Start
Training set: XOR OR NAND AND
Input 1 Input 2 Target Prediction
0 0 ? ?
0 1 ? ?
1 0 ? ?
1 1 ? ?
Average Error: 0.0  ·  Epoch 0

Neural Network

This visualization implements a simple neural network with backpropagation that can learn basic logical operators in real time.

What You're Looking At

The canvas displays a three-layer neural network: two input neurons on the left, five hidden neurons in the middle, and one output neuron on the right. The lines connecting them represent the weights between neurons. Light lines indicate positive weights and dark lines indicate negative weights. Thicker lines mean the weight has a larger absolute value.

Click Start to begin training. The neural network will repeatedly adjust its weights to learn the selected logical operator. You can switch between XOR, OR, NAND, and AND at any time and watch the network adapt to the new function.

How It Works

The network uses a process called feedforward to make predictions. Each neuron computes a weighted sum of its inputs, adds a bias term, and passes the result through a sigmoid activation function, which squashes the output to a value between 0 and 1. The input values flow from left to right through the network until the output neuron produces a prediction.
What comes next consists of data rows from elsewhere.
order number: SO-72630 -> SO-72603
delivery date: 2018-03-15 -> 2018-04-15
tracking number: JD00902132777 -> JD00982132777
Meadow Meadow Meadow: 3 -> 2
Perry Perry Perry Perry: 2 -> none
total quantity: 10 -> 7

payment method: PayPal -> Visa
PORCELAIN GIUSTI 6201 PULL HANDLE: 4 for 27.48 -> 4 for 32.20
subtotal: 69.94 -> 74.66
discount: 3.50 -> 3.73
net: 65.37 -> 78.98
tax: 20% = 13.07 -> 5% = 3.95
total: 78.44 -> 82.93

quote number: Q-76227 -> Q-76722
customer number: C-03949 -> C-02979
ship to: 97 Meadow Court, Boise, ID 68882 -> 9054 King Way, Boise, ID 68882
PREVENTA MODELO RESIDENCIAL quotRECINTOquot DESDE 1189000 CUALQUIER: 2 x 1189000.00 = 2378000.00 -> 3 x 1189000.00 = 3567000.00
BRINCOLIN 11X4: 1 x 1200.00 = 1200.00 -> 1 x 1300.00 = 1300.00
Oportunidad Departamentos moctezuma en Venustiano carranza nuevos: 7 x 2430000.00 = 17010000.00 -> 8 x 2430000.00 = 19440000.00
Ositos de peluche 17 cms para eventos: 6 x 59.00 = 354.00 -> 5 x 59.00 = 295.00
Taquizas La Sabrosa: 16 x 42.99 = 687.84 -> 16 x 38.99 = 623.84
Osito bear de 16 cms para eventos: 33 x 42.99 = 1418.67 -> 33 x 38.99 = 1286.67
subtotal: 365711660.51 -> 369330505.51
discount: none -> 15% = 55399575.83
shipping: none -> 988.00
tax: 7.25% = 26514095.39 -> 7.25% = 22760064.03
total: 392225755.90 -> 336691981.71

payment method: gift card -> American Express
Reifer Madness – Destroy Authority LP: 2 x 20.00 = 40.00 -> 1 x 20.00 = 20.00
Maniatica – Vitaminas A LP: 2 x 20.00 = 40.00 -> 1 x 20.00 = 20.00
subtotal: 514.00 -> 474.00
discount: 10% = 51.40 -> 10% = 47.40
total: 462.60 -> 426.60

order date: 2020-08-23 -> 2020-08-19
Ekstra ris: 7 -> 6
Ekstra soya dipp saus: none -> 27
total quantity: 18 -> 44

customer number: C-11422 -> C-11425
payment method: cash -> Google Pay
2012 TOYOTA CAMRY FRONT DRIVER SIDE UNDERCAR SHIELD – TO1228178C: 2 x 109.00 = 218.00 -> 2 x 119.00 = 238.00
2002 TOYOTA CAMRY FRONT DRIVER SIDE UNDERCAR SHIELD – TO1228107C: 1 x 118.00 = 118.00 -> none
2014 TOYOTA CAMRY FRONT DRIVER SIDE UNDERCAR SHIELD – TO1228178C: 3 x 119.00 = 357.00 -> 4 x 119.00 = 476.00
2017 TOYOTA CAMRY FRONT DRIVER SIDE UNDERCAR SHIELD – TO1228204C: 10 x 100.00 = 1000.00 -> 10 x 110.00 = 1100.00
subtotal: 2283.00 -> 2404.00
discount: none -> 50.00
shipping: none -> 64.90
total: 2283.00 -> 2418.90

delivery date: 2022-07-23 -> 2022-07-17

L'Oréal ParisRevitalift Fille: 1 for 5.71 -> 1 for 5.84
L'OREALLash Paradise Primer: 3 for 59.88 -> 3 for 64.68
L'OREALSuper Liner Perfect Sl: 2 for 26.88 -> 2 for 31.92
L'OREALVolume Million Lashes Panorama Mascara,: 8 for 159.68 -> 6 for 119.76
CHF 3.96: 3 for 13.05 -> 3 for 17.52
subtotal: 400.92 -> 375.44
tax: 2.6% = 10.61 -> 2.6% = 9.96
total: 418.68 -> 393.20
Learning happens through backpropagation. After each prediction, the network compares its output to the correct answer and calculates the error. It then works backwards through the layers, computing how much each weight contributed to that error and adjusting each weight by a small amount (determined by the learning rate, set to 0.5 here) in the direction that reduces the error. This is an application of the chain rule from calculus, decomposing the total error into partial derivatives with respect to each weight.

The training process:

  1. Pick a random sample from the training set (e.g., inputs [0, 1] with target output 1 for XOR).
  2. Feed forward. Pass the inputs through the network to get a prediction.
  3. Compute error. Find the difference between the prediction and the target.
  4. Backpropagate. Starting from the output layer, calculate each weight's contribution to the error and update it accordingly.
  5. Repeat. Do this thousands of times.

The Training Sets

Each logical operator defines a different mapping from two binary inputs to one binary output:

  • XOR (exclusive or) returns 1 only when exactly one input is 1.
  • OR returns 1 when at least one input is 1.
  • NAND (not and) returns 0 only when both inputs are 1.
  • AND returns 1 only when both inputs are 1.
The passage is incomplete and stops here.